Jihad, dalam konteks sejati, tidak sekadar perang (qital) melawan musuh. Jihad mengandung makna yang lebih mendalam, sebuah perjuangan, sebuah usaha sungguh-sungguh dalam menyebarkan nilai-nilai kebaikan, keadilan, dan kebenaran. Al-Quran, kitab suci umat Islam, menjelaskan jihad dalam Surah Al-Hajj (22:78) dengan kata-kata yang sangat mencerminkan esensi sejati jihad:

“Dan berjihadlah kamu pada jalan Allah, dengan jihad yang sebenar-benarnya. Dia telah memilih kamu dan Dia sekali-kali tidak menjadikan untuk kamu dalam agama suatu kesempitan. (Iaitu kamu harus mengikuti) agama bapa kamu Ibrahim. (Allah telah menamakan kamu sekali-kali) orang-orang Islam sebelum dan dalam (Al-Quran) ini, supaya Rasul itu menjadi saksi atasmu, dan kamu sekali-kali menjadi saksi atas manusia. Maka dirikanlah sembahyang, tunaikanlah zakat dan berpegang teguhlah kamu kepada Allah. Dialah pelindungmu. Dialah sebaik-baik Pelindung dan sebaik-baik Penolong.”
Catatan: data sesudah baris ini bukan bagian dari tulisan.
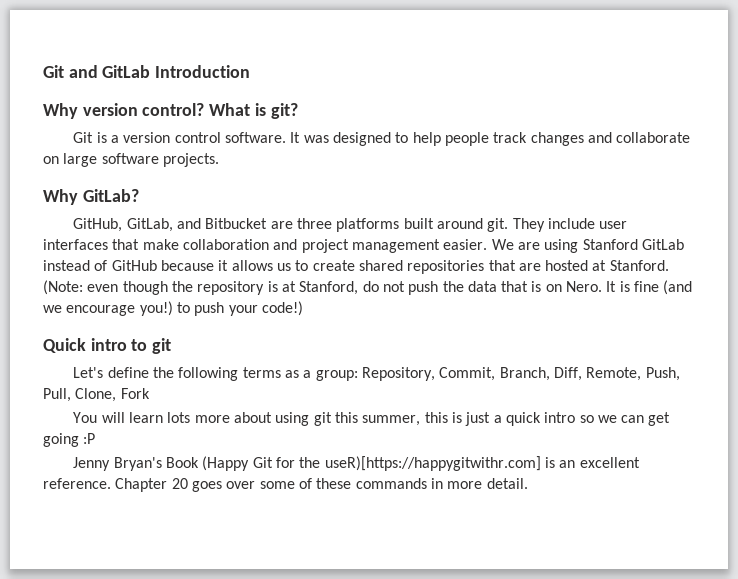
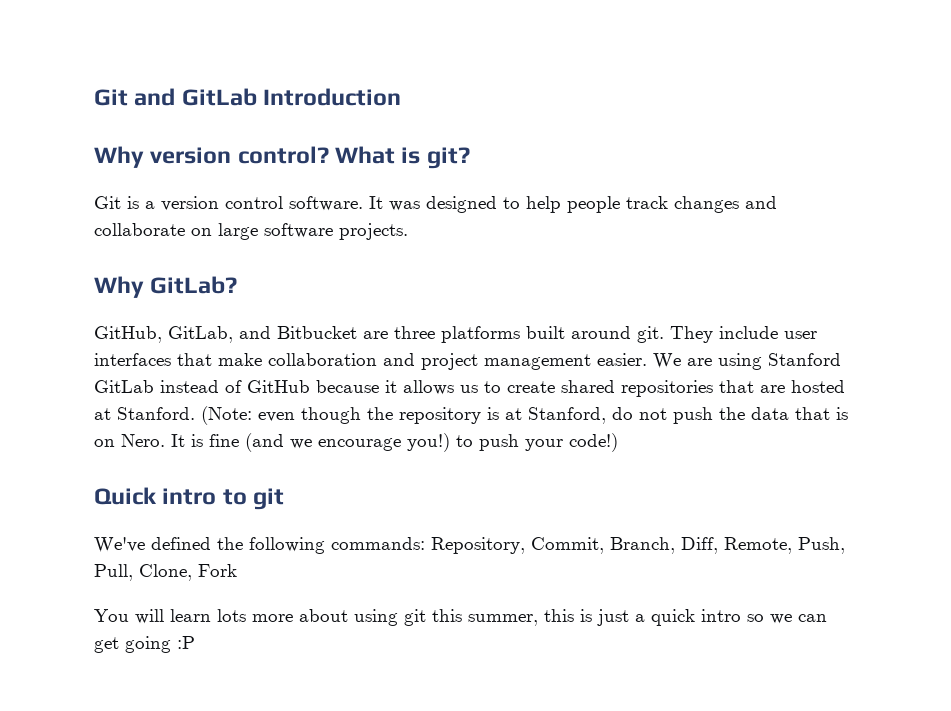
[73,367,358,381] Let's define the following terms as a group: -> [94,537,425,554] We've defined the following commands:
[73,456,640,471] [43,478,528,492] // Jenny Bryan's Book (Happy Git for the useR)[https://happygitwithr.com] is an excellent reference. Chapter 20 goes over some of these commands in more detail. -> (195, 642) none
Ayat ini dengan jelas menggarisbawahi bahwa jihad yang sejati adalah perjuangan untuk mempertahankan nilai-nilai kebaikan, keadilan, dan kebenaran dalam segala aspek kehidupan. Dalam arti ini, jihad adalah semesta perjuangan spiritual, moral, dan sosial yang mencakup kesadaran, pendidikan, dan amal.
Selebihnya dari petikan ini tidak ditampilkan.